It's a beautiful spring May day.

Australia are at Whitgift, in London's south, a school that is wealthy enough to have impeccable cricket facilities. A small band of journalists watch Marcus Stoinis smite Nathan Coulter-Nile over the distant green hedge that encloses the oval. They gather around Justin Langer, who jokes about how Steven Smith loves to bat more than anyone. He was shadow-batting on the battlefields of Gallipoli, he shadow-bats on the bus, he even shadow-bats in the shower. While you sleep he shadow-bats, so to speak.

England, meanwhile, are debating the final World Cup squad while warming up against Pakistan. The opinions flip like pennies: heads, Liam Dawson, tails, Joe Denly. Heads, Liam Plunkett, tails, David Willey. In the end it's heads and Liams. But still, Jofra Archer. Should he really be fast-tracked and would he disrupt some nebulous 'culture' for absolutely no reasonable reason at all?

Edwin Way Teal was an American naturalist and writer who died a year before Ian Botham performed his Ashes heroics in 1981. He probably knew nothing of cricket, but he understood the rhythms of nature.

"The world's favourite season is the spring," he wrote. "All things seem possible in May."

When the teams first met in earnest in the gloom of June at Lord's, England had suffered their first major wobble against Sri Lanka. Australia had lost to India, but that was no upset, not compared to England's defeat; the home side need to right the cart against a team that were still the title holders but, in reality, bore only a vague resemblance to the one that had lifted the trophy four years earlier.

Instead the wheels splintered and it was the familiar foes who delivered the critical blows. Aaron Finch and David Warner hammered Australia's foundations in place but it was Mitchell Starc who blew up England's chase in the most Mitchell Starc way; Ben Stokes the victim of that searing, swinging yorker that is Starc's trademark and talisman ball.

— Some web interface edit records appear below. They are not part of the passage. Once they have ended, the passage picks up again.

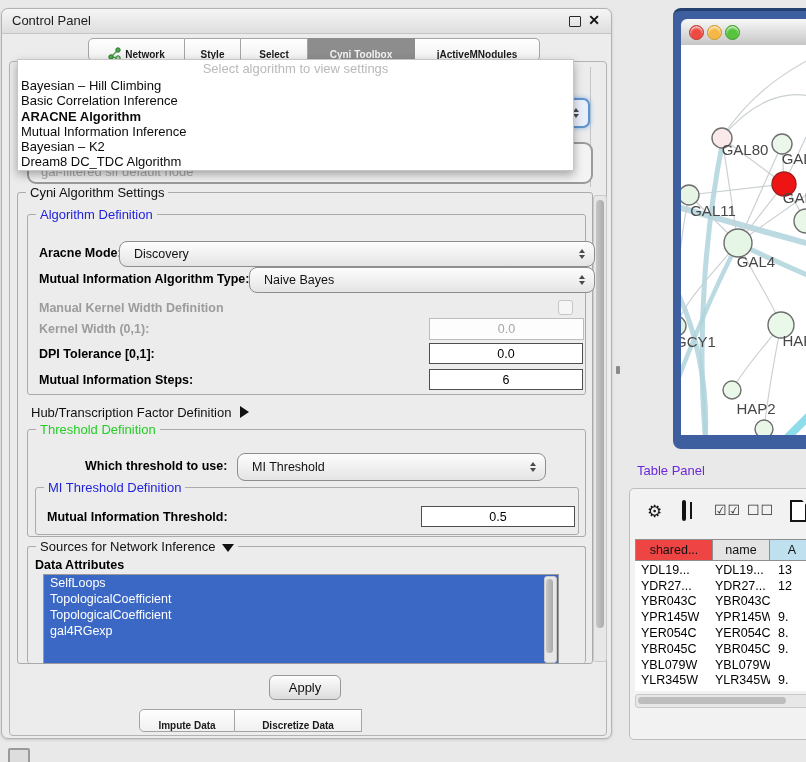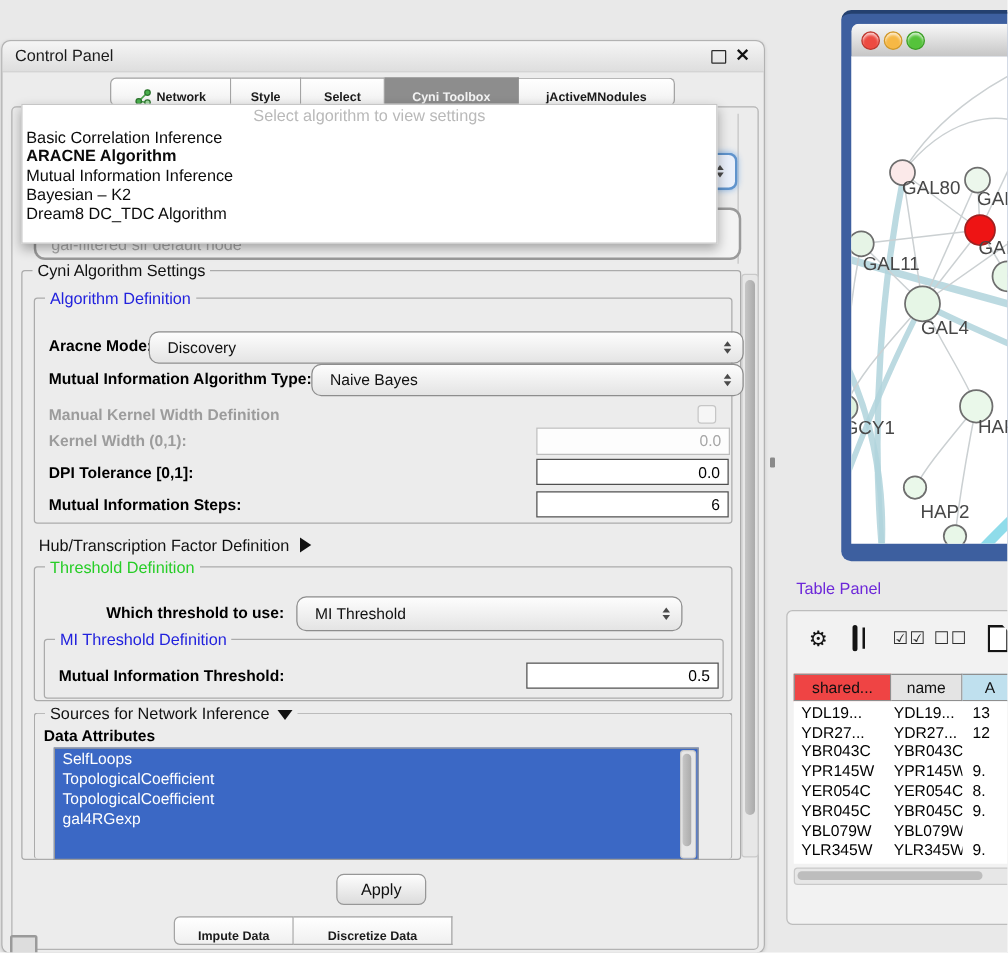"Control Panel" .cp-window { margin-top: 24px -> none }
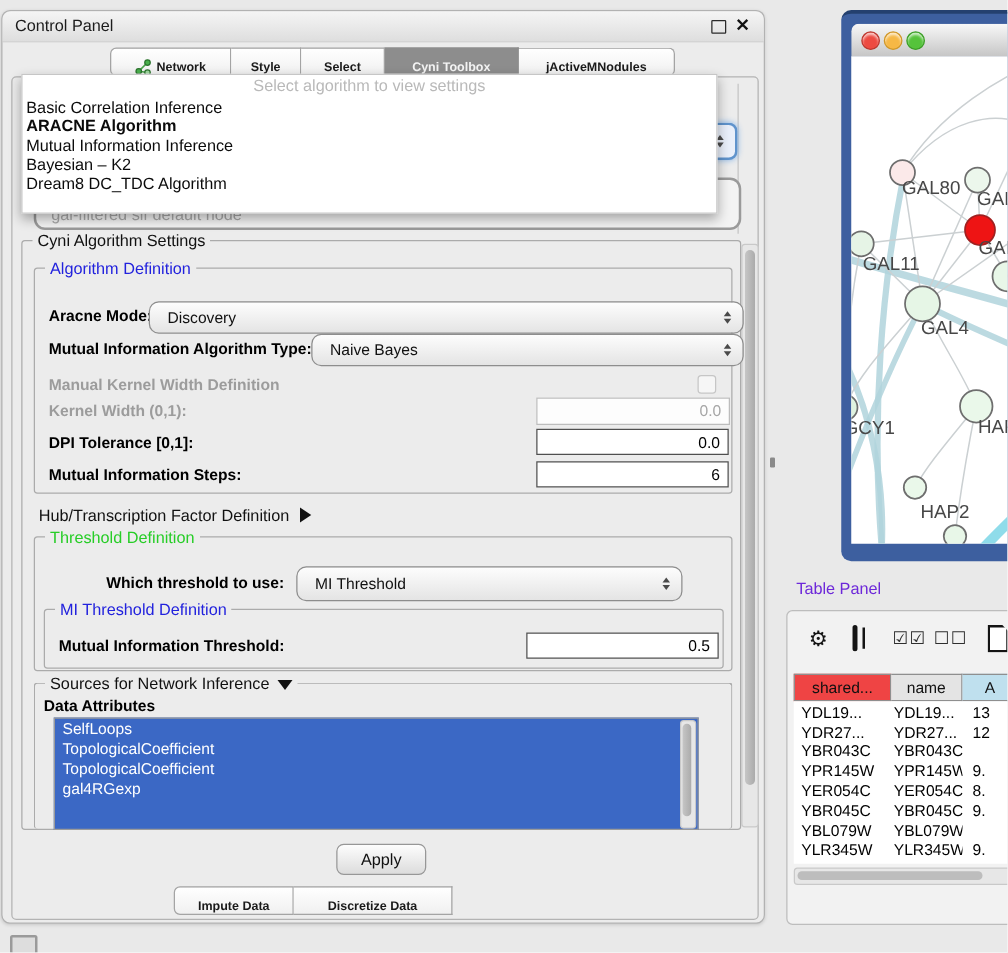"Bayesian – Hill Climbing" div.dd-item { html: none -> <div>Bayesian – Hill Climbing</div> }
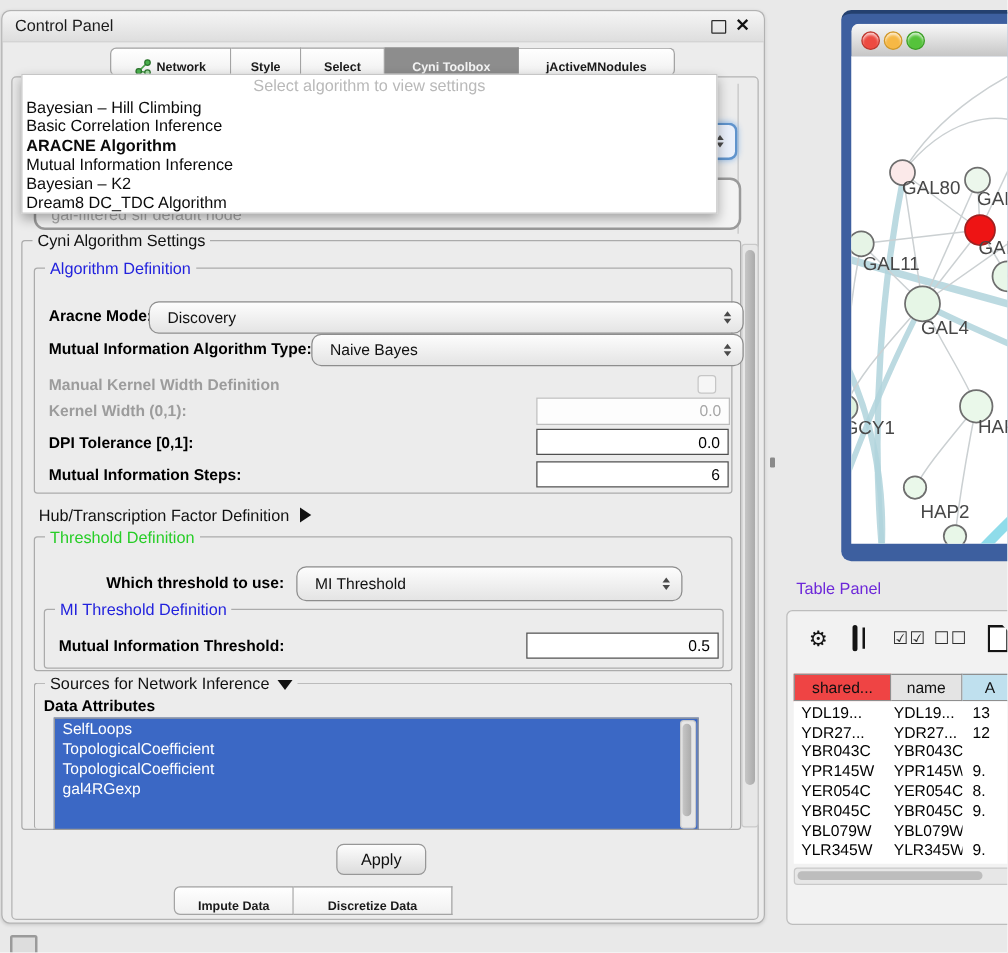"0.0" .field { justify-content: flex-end -> center }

It all seemed so inevitable, so true to type. Australia was the team who just knew how to win at all the right moments, who knew how to win World Cups. England's recent success was fool's gold, and the doubters started whispering that, when it really mattered, they were destined to stuff it up royally.

Edgbaston's joust in July was to the death. England had been snuffed out in every knock-out match they had played in 27 years and their resolve to be aggressive this time around was being rigorously tested. By comparison, Australia's own campaign hadn't been overwhelmingly convincing, but the fears or hopes of the respective fans reflected their stereotypical national psyche; disposed to expect the worst on the one hand, and conditioned to assume the best on the other.

This time Finch and Warner were sent packing early and the recovery effort stymied by England's belligerent attack. And yet, and yet; there were still the hovering memories of recent batting collapses and the sterner spectre of history to overcome. They were blasted away with every smite of Jason Roy's innings. Australia's mounting desperation was never clearer than when Smith took the ball and Roy responded by clobbering it into the stands repeatedly. Many said couldn't remember a bigger six than the one that landed high in the new stand.

It was a complete obliteration. History be damned.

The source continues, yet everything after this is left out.